Ten Years Later HTML version
The following day was somewhat calmer, although the gale still continued. The sun had,
however, risen through a bank of orange clouds, tingeing with its cheerful rays the
crests of the black waves. Watch was impatiently kept from the different look-outs.
Towards eleven o'clock in the morning a ship, with sails full set, was signalled as in
view; two others followed at the distance of about half a knot. They approached like
arrows shot from the bow of a skillful archer; and yet the sea ran so high that their
speed was as nothing compared to the rolling of the billows in which the vessels were
plunging first in one direction and then in another. The English fleet was soon
recognized by the line of the ships, and by the color of their pennants; the one which
had the princess on board and carried the admiral's flag preceded the others.
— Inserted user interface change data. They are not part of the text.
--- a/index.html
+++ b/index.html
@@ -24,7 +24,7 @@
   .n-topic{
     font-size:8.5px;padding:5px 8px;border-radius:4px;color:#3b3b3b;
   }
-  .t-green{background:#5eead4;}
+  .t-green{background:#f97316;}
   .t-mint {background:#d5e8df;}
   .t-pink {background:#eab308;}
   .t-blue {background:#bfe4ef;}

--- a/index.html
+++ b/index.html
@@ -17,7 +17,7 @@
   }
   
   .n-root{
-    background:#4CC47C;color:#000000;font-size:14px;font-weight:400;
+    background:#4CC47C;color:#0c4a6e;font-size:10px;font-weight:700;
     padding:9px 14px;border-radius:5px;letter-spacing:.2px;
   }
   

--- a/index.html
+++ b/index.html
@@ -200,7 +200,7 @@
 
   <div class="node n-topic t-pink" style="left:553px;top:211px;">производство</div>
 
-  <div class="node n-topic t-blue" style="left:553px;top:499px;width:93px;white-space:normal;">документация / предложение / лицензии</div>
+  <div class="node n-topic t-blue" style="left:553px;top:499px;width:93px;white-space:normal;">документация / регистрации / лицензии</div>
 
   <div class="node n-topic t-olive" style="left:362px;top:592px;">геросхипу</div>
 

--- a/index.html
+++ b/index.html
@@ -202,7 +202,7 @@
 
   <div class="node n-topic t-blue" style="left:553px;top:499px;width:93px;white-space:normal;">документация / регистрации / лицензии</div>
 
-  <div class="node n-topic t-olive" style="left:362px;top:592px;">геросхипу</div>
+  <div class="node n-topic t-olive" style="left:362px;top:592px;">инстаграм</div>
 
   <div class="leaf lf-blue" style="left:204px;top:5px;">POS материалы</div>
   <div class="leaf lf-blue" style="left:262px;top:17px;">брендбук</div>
The rumor now spread that the princess was arriving. The whole French court ran to the
harbor, while the quays and jetties were soon covered by crowds of people. Two hours
afterwards, the other vessels had overtaken the flagship, and the three, not venturing
perhaps to enter the narrow entrance of the harbor, cast anchor between Le Havre and
La Heve. When the maneuver had been completed, the vessel which bore the admiral
saluted France by twelve discharges of cannon, which were returned, discharge for
discharge, from Fort Francis I. Immediately afterwards a hundred boats were launched;
they were covered with the richest stuffs, and destined for the conveyance of the
different members of the French nobility towards the vessels at anchor. But when it was
observed that even inside the harbor the boats were tossed to and fro, and that beyond
the jetty the waves rose mountains high, dashing upon the shore with a terrible uproar,
it was readily believed that not one of those frail boats would be able with safety to
reach a fourth part of the distance between the shore and the vessels at anchor. A pilot-
boat, however, notwithstanding the wind and the sea, was getting ready to leave the
harbor, for the purpose of placing itself at the admiral's disposal.
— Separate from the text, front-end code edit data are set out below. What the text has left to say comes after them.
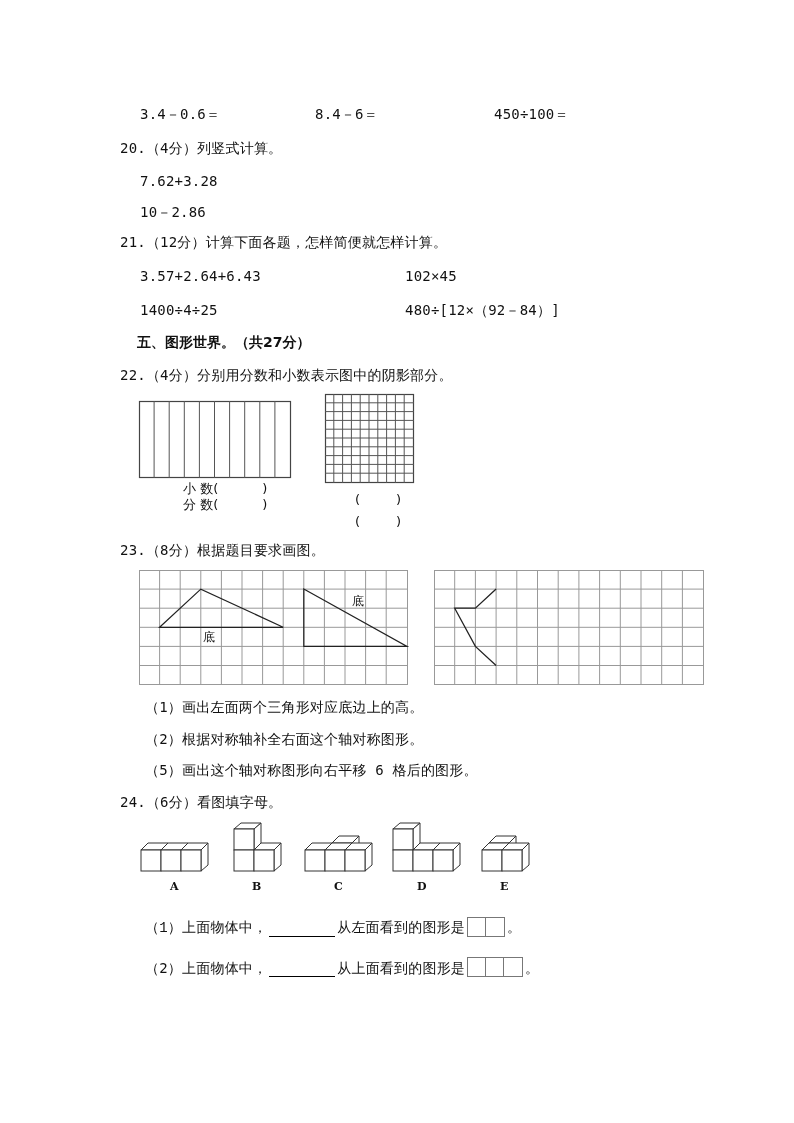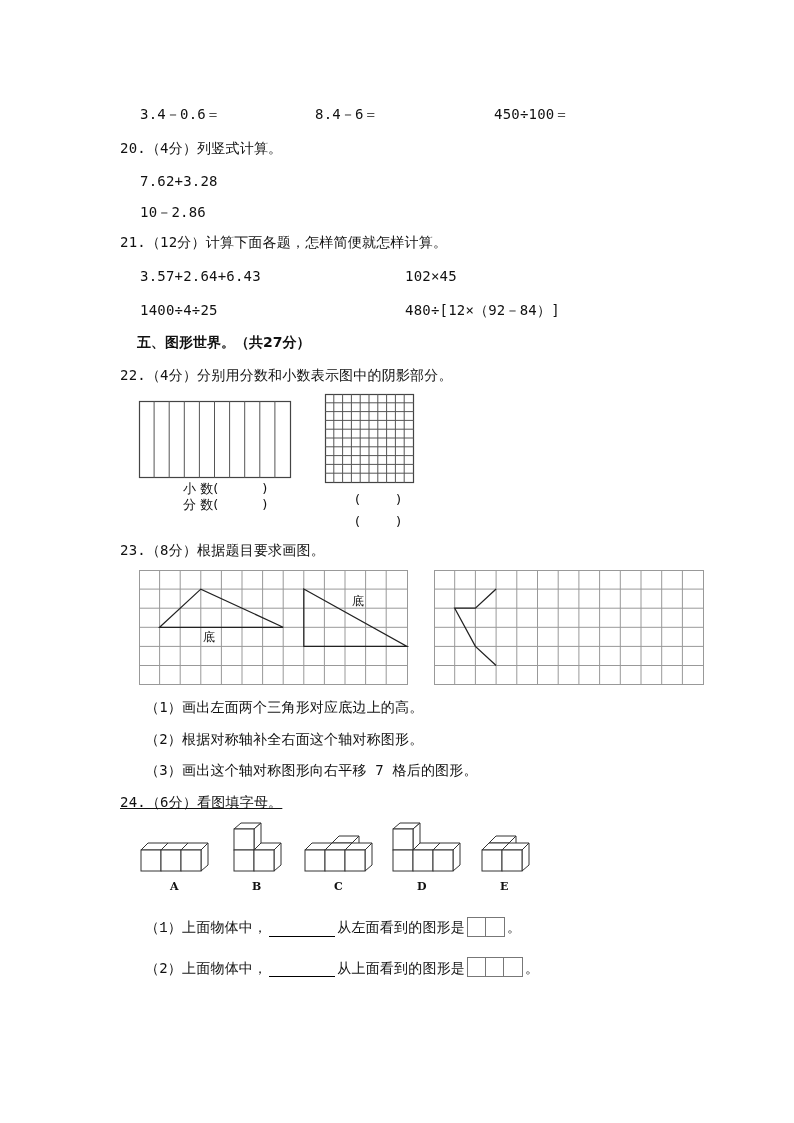--- a/index.html
+++ b/index.html
@@ -136,7 +136,7 @@
 
 <div class="abs mono" style="left:145px;top:699px;">（1）画出左面两个三角形对应底边上的高。</div>
 <div class="abs mono" style="left:145px;top:731px;">（2）根据对称轴补全右面这个轴对称图形。</div>
-<div class="abs mono" style="left:145px;top:762px;">（3）画出这个轴对称图形向右平移 7 格后的图形。</div>
+<div class="abs mono" style="left:145px;top:762px;">（5）画出这个轴对称图形向右平移 6 格后的图形。</div>
 
 <div class="abs mono" style="left:120px;top:794px;text-decoration:underline;">24.（6分）看图填字母。</div>
 

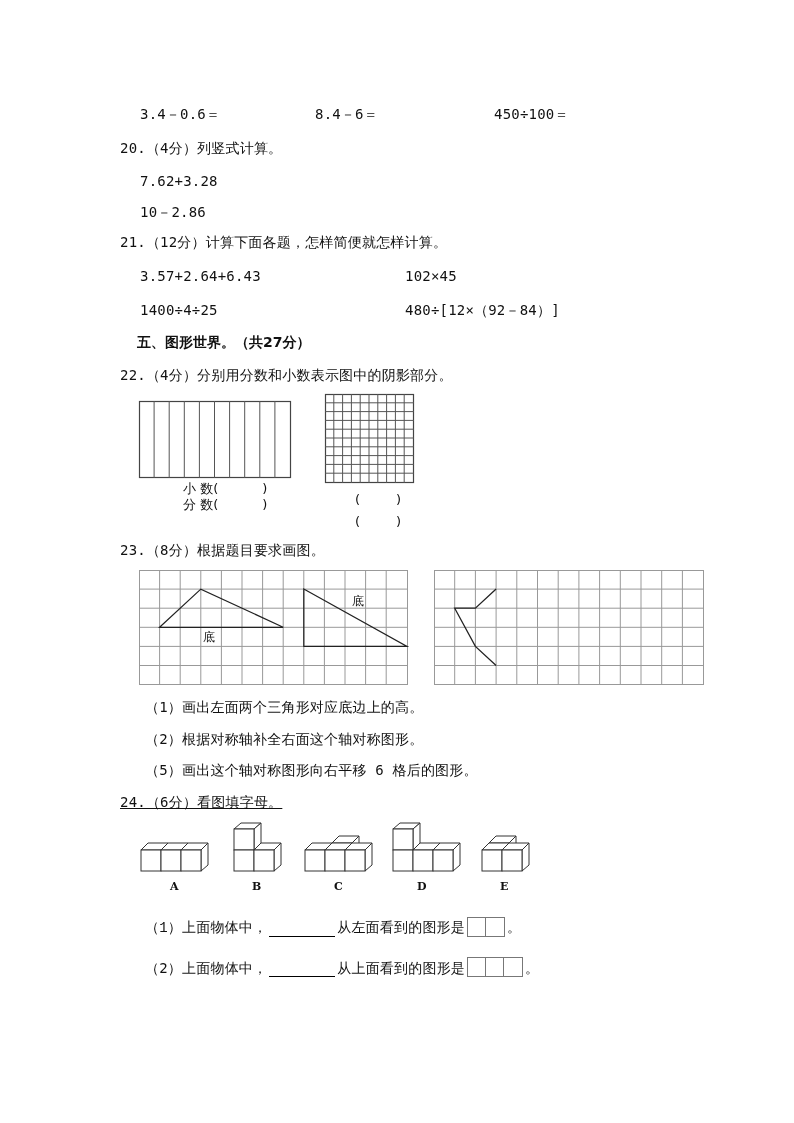--- a/index.html
+++ b/index.html
@@ -138,7 +138,7 @@
 <div class="abs mono" style="left:145px;top:731px;">（2）根据对称轴补全右面这个轴对称图形。</div>
 <div class="abs mono" style="left:145px;top:762px;">（5）画出这个轴对称图形向右平移 6 格后的图形。</div>
 
-<div class="abs mono" style="left:120px;top:794px;text-decoration:underline;">24.（6分）看图填字母。</div>
+<div class="abs mono" style="left:120px;top:794px;">24.（6分）看图填字母。</div>
 
 <svg style="left:140px;top:820px;" width="70" height="55" viewBox="0 0 70 55">
   <g stroke="#333" stroke-width="1" fill="#fff">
De Guiche, who had been looking among the different boats for one stronger than the
others, which might offer a chance of reaching the English vessels, perceiving the pilot-
boat getting ready to start, said to Raoul: "Do you not think, Raoul, that intelligent and
vigorous men, as we are, ought to be ashamed to retreat before the brute strength of
wind and waves?"
"That is precisely the very reflection I was silently making to myself," replied
"Shall we get into that boat, then, and push off? Will you come, De Wardes?"
"Take care, or you will get drowned," said Manicamp.